The lawsuit, brought by Dominion Voting Systems, alleges that executives at Fox News knew Trump’s election fraud accusations were false, but promoted them anyway for commercial gain, something Murdoch and the News network deny. Asked whether he doubted Trump’s election fraud claims, Murdoch said: “yes”. But while conceding “I would have liked us to be stronger in denouncing it in hindsight”, he rejected the accusation that Fox News as a whole had endorsed the stolen election narrative. “Not Fox,” he said. “No. Not Fox.”

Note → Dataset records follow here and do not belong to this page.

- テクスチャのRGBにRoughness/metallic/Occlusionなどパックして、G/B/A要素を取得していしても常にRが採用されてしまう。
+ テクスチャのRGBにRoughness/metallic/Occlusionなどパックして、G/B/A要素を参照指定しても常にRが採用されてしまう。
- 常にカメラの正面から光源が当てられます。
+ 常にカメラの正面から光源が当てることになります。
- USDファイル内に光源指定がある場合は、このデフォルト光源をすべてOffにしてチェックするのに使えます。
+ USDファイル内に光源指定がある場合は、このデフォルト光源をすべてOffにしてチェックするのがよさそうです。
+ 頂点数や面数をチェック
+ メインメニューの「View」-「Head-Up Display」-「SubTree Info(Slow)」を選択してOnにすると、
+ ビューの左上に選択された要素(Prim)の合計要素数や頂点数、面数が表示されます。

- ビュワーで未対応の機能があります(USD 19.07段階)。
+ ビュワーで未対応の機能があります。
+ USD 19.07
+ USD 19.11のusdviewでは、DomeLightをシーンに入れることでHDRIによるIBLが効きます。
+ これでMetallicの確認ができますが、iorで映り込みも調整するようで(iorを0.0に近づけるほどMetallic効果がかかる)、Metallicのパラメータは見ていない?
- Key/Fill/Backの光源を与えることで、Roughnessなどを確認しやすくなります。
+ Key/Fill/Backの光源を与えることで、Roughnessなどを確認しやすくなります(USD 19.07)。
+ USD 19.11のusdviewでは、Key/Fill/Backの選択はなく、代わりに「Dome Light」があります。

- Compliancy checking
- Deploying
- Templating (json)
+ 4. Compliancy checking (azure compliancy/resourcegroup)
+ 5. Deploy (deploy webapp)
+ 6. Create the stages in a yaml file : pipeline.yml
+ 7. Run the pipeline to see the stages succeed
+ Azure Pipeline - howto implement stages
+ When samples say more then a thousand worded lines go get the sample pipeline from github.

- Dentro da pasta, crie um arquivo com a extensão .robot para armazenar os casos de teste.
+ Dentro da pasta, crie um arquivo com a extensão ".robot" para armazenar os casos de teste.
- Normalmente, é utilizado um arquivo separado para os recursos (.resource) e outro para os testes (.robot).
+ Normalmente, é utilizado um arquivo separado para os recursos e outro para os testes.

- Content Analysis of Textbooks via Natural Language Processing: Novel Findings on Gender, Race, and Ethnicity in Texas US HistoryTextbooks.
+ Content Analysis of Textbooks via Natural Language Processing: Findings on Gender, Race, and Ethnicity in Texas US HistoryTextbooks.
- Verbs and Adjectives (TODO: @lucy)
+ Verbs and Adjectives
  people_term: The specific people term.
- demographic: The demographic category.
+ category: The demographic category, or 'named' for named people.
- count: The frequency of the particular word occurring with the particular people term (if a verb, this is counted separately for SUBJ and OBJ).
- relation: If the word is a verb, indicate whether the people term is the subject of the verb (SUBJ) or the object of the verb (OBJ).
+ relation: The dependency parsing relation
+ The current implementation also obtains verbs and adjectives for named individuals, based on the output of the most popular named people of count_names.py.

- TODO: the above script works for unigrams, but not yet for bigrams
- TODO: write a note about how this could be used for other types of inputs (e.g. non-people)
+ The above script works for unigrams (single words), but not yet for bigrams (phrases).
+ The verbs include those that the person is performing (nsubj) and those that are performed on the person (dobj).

One assumes that, in tandem with his ruthless commitment to bringing the truth to light, Murdoch made these statements to further undermine Trump, having lately binned him in favour of the Republican presidential hopeful Ron DeSantis. And while readers of Murdoch’s Wall Street Journal were fleetingly apprised of the lawsuit and its developments – some two pieces in the Journal to the New York Times’s 11 – the story has been curiously absent from the New York Post, the Times (of London), and most of Murdoch’s Australian titles.
Friday
Just over a week until the Oscars and I have a lot of movies still to see. Of those in the bag, I loved Tár; liked the Banshees of Inisherin at the time but went cold on it afterwards (it reminded me of that joke descriptor for Michael Flatley’s Riverdance: “Eire-satz”); found The Fabelmans one of the most boring movies ever made; liked Top Gun: Maverick but am baffled as to what it’s doing at the Oscars; will head into Women Talking with enthusiasm tonight; am excited for Everything Everywhere All At Once. And, obviously, would rather dig a hole in the road than sit through either Avatar or Baz Luhrmann’s biopic of Elvis.